ASC 740 “Income Taxes” , requires the effects of changes in tax laws to be recognized in the period in which the legislation is enacted. However, due to the complexity and significance of the TCJA's provisions, the SEC staff issued Staff Accounting Bulletin 118 (“SAB 118”), which provides guidance on accounting for the tax effects of the TCJA. SAB 118 provides a measurement period that should not extend beyond one year from the TCJA enactment date for companies to complete the accounting under ASC 740. In accordance with SAB 118, a company must reflect the income tax effects of those aspects of the TCJA for which the accounting under ASC 740 is complete. To the extent that a company’s accounting for certain income tax effects of the TCJA is incomplete but it is able to determine a reasonable estimate, it must record a provisional estimate in the financial statements. If a company cannot determine a provisional estimate to be included in the financial statements, it should continue to apply ASC 740 on the basis of the provisions of the tax laws that were in effect immediately before the enactment of the TCJA.
At September 30, 2018 and December 31, 2017, the Company has not completed its accounting for the tax effects of enactment of the TCJA; however, the Company has made a reasonable estimate of the effects of the TCJA’s change in the federal rate and revalued its deferred tax assets based on the rates at which they are expected to reverse in the future, which is generally the new 21% federal corporate tax rate plus applicable state tax rate. For the year ended December 31, 2017, the Company recorded a decrease in deferred tax assets and deferred tax liabilities of $11.7 million and $0.0 million, respectively, with a corresponding net adjustment to deferred income tax expense of $11.7 million. In addition, in 2017, the Company recognized a deemed repatriation of $0.6 million of deferred foreign income from its Guatemala subsidiary, which did not result in any incremental tax cost after application of foreign tax credits. The Company’s provisional estimates will be adjusted during the measurement period defined under SAB 118, based upon ongoing analysis of data and tax positions along with the new guidance from regulators and interpretations of the law. On an interim basis, the Company estimates an annual effective tax rate and records a quarterly income tax provision in accordance with the estimated annual rate, adjusted accordingly by the tax effect of certain discrete items that arise during the quarter. As the fiscal year progresses, the Company refines its estimated annual effective tax rate based on actual year-to-date results recognized for the year-to-date. This process can result in significant changes to the Company's estimated effective tax rate. When such activity occurs, the income tax provision is adjusted during the quarter in which the estimates are refined and adjusted. As such, the Company’s year-to-date tax provision reflects the estimated annual effective tax rate. These changes, along with adjustments to the Company's deferred taxes and related valuation allowance, may create fluctuation in the overall effective tax rate from period to period.
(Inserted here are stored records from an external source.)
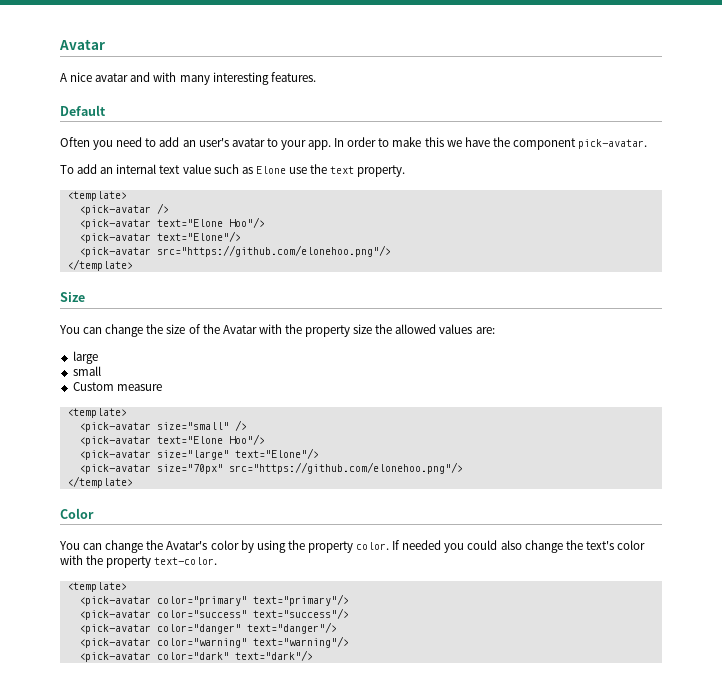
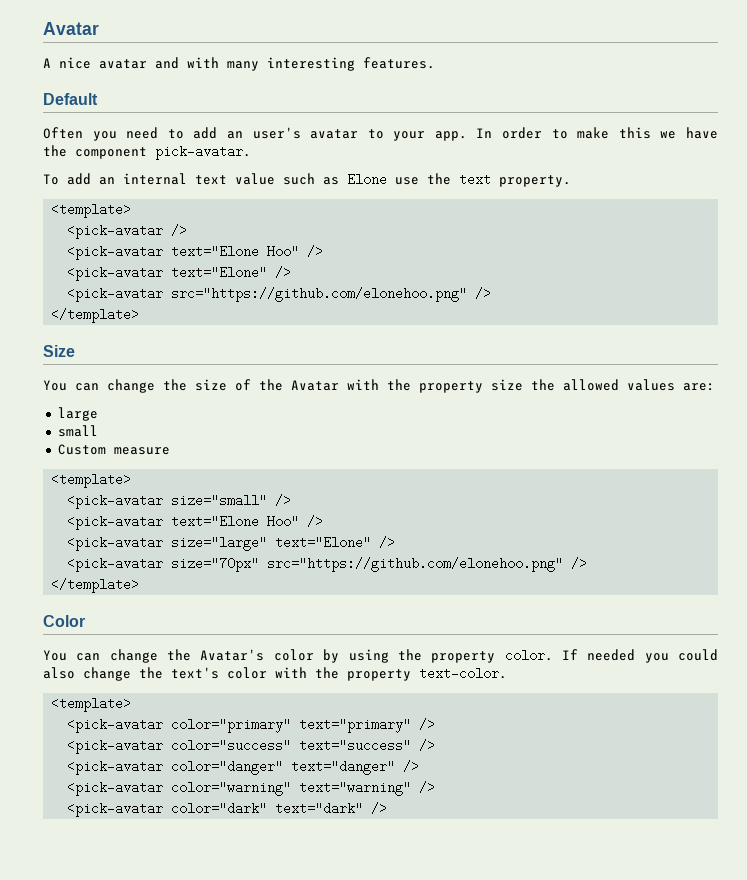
[228,217,265,228] [78,231,241,243] [78,245,391,257] Hoo"/> // <pick-avatar text="Elone"/> // <pick-avatar src="https://github.com/elonehoo.png"/> -> [267,245,324,258] [67,266,292,281] [67,287,492,302] Hoo" /> // <pick-avatar text="Elone" /> // <pick-avatar src="https://github.com/elonehoo.png" />
[228,434,265,445] Hoo"/> -> [267,515,324,528] Hoo" />
[234,448,319,459] text="Elone"/> -> [275,536,396,549] text="Elone" />
[228,462,463,474] src="https://github.com/elonehoo.png"/> -> [267,557,588,572] src="https://github.com/elonehoo.png" />
[252,594,349,606] text="primary"/> -> [299,718,436,733] text="primary" />
[252,608,349,619] text="success"/> -> [299,739,436,752] text="success" />
[246,622,337,634] text="danger"/> -> [291,760,420,775] text="danger" />
[252,636,349,648] text="warning"/> -> [299,781,436,796] text="warning" />
[234,650,313,661] text="dark"/> -> [275,802,388,815] text="dark" />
During 2017, management assessed available evidence to estimate if sufficient future taxable income will be generated to utilize the existing deferred tax assets. A significant piece of objective negative evidence evaluated was the cumulative losses incurred over the three-year period ended December 31, 2017. The Company was projecting pre-tax income for 2017 until the three months ended December 31, 2017, in which the Company incurred a significant pre-tax loss due to the impairment of goodwill. The Company experienced increased costs of providing services to its customers, as well as decrease in market share resulting from increased competition. Additionally, the Company also projects that 2018 pre-tax profits, if any, may not offset the cumulative three-year pre-tax loss as of December 31, 2017. Based on this evaluation, the Company recorded an additional valuation allowance of $16.7 million against its deferred tax assets during the year ended December 31, 2017. At September 30, 2018 and December 31, 2017, the Company has recorded a valuation allowance of $21.3 million against its deferred tax assets.
The Company’s effective tax rate for the nine months ended September 30, 2018 differed from the U.S. federal statutory rate primarily due to operating losses that receive no tax benefit as a result of an existing valuation allowances recorded against the Company’s existing tax assets.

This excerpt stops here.